К этому времени родственникам, возможно, уже сообщили. В большой прихожей с надписью «ВХОД ВОСПРЕЩЕН» я слышал чьи-то слова: «Да, Дэйв у нас. Мне очень жаль, что так случилось». Если пришли родственники, их ведут по узкому коридору к дверям с табличкой «СМОТРОВАЯ КОМНАТА». Смотровая комната — это секретное место, изолированное от посторонних глаз, как будка киномеханика в кинотеатре. В ней большое окно, выходящее в другую, тесную, но ярко освещенную комнату, где и развернется действие фильма — настоящего фильма, хотя сюжет завершился еще до того, как служащий прикатил на коляске бывшего актера. Фильм окончен, а родственники нужны доктору Стивенсу, чтобы убедиться в правильности титров. Они видят только лицо. Между смотровой и ярко освещенной тесной комнатой имеется дверь, но перед приходом родственников кто-то проверил, хорошо ли она заперта, — вдруг они бросятся обнимать нечто, прежде бывшее их любимым, при том, что оно могло испортиться или страшным образом сбросить человеческое обличье, и теперь его вид, запах или то, каким оно окажется на ощупь, вызовет у родственников лишь крик ужаса — нужно уважать любовь, каковую они, возможно, еще испытывают к предмету, неспособному отныне их любить, а уважение к любви в данном случае равнозначно уважению к неведению, в которое она облачена. Люди, работающие с доктором Стивенсом, давным-давно расстались со своим неведением. Их отношение притуплено привычкой, наукой, черным юмором и — более всего — необходимостью: если смерть была странной или подозрительной, необходимо разрезать этот предмет и заглянуть внутрь, чем бы он ни вонял.

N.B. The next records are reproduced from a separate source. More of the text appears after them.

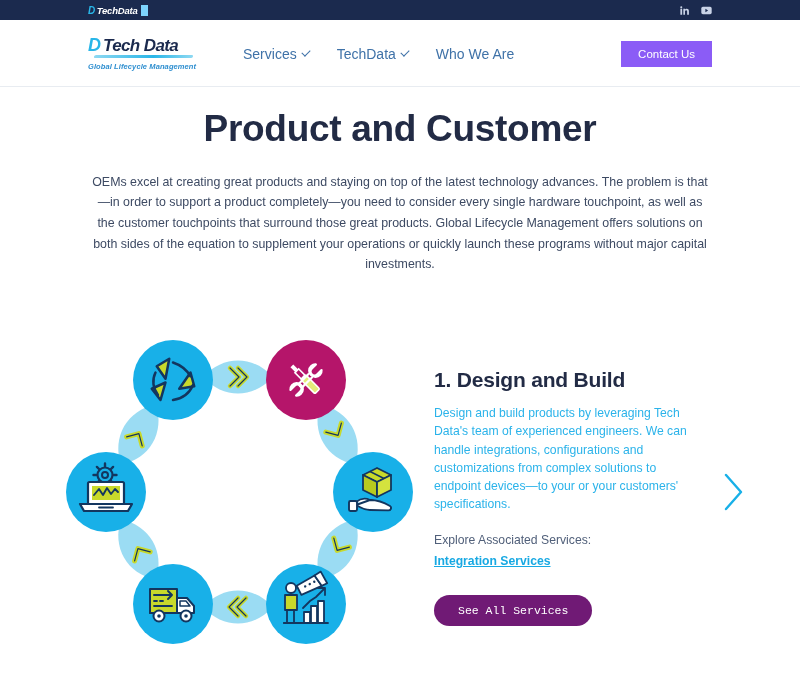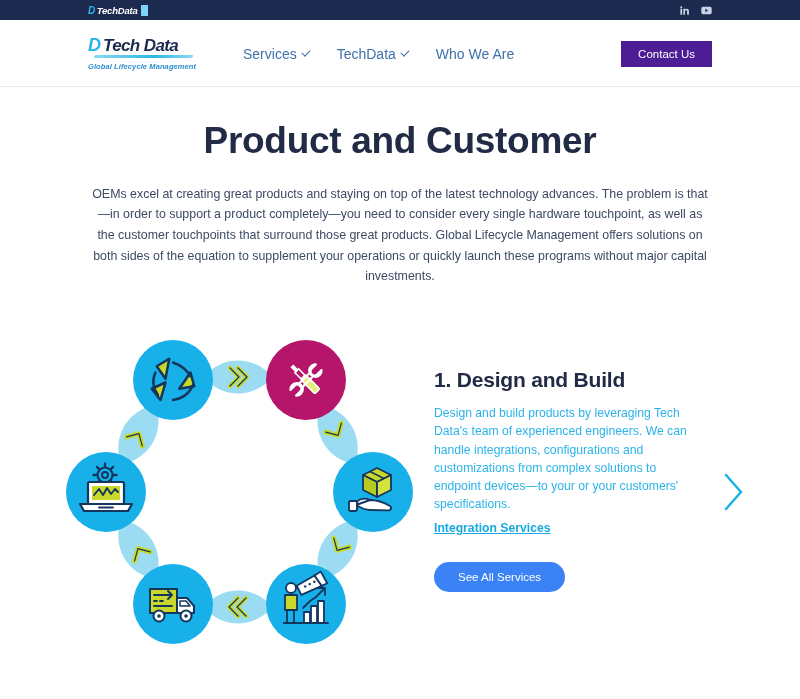"Contact Us" .contact-btn { background: #4c1d95 -> #8b5cf6 }
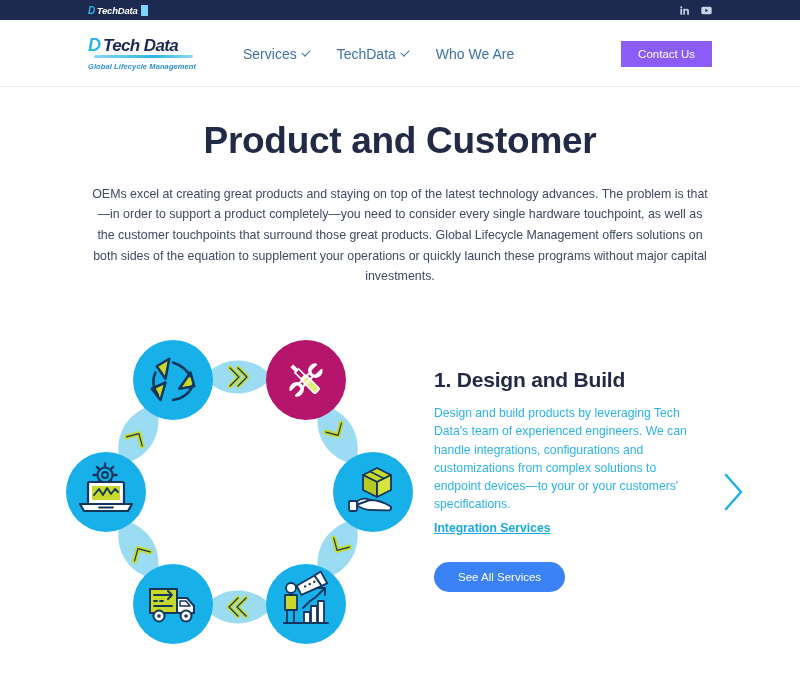"Product and Customer" .hero { top: 88px -> 76px }
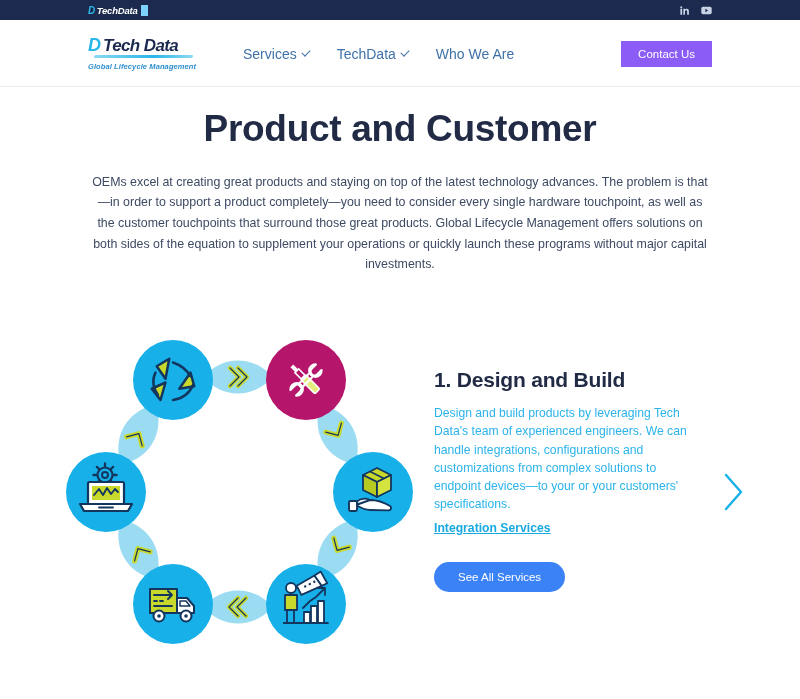"Explore Associated Services:" div.step-explore { html: none -> <div>Explore Associated Services:</div> }
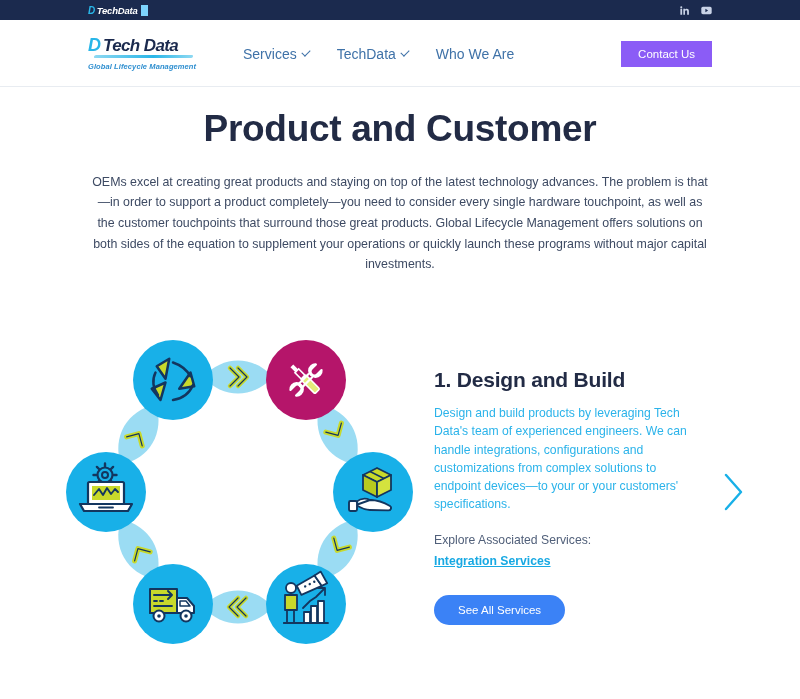"See All Services" .see-all-btn { background: #3b82f6 -> #701a75; font-family: Liberation Sans, sans-serif -> Liberation Mono, monospace }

Соломонова притча: доктор Стивенс рассказал, как однажды, чтобы установить личность умершей девушки, в смотровую комнату привели по очереди трех матерей, и каждая сказала, что это ее дочь — с облегчением отчаяния, я полагаю. Я знаю женщину, у которой похитили сестру. Это произошло много лет назад, девушку так и не нашли. Нашли только машину на обочине. Раньше моя знакомая жила вместе со своей сестрой. Теперь она живет с одеждой своей сестры. Время от времени нанятый родителями частный детектив показывает ей фотографии очередного женского тела, иногда разложившегося почти до скелета, иногда нет, иногда изнасилованного, иногда нет, и моя подруга говорит: «Это не моя сестра». Я знаю, ей стало бы легче, если бы она могла войти в смотровую комнату и сказать (и поверить): «Да, это Ширли». Те три матери, должно быть, оставили надежду услышать когда-нибудь голоса своих дочерей, увидеть их улыбку. Они хотели проститься с ужасом и встретиться с горем. Они не хотели больше ходить в смотровую комнату. А может, стекло запачкалось, а может, глаза постарели от слез. Ошибка естественна. Но одной матери повезло. Мертвая девушка действительно оказалась ее дочерью.

Полицейская наивность

Для установления личности кто-то из людей доктора Стивенса уже заглянул в рот умершей женщины и, попутно обнаружив или не обнаружив там блеск ножевого лезвия, осмотрел зубы, пломбы и сверил их с записями дантиста. Кто-то снял отпечатки пальцев и сверился с каталогом; кто-то перебрал перепачканную смертью одежду и сверился с описанием. Начиная с плоти и одежды, им пришлось узнать то, чего не знали матери. Полицейская девица тоже многого не знала и наверняка не хотела знать. Молодой человек вколол себе в руку героин — может, слишком большую дозу, а может, порошок оказался слишком концентрированным (качество героина в последнее время неуклонно растет). Он умер, упав ничком, лицо распухло и посинело от цианоза. Полицейская девица об этом не знала, как я уже говорил. Он уже начал разлагаться, а она все лепила штрафные бумажки к ветровому стеклу его машины.

«Я доволен»

Вонючий труп, желто-розово-зеленый и голый, лежал на одном из выстроившихся в ряд наклонных фаянсовых столов, к каждому приставлена фаянсовая раковина для стока жидкости. У человека болела спина. Операция не помогла, и он глотал обезболивающие таблетки, пока не развилась зависимость. Таблетки приносили невнятное удовольствие, и он стал смешивать их с алкоголем. Когда приехала белая карета, у головы трупа стояло множество бутылочек с чужими таблетками. Ему не было сорока лет.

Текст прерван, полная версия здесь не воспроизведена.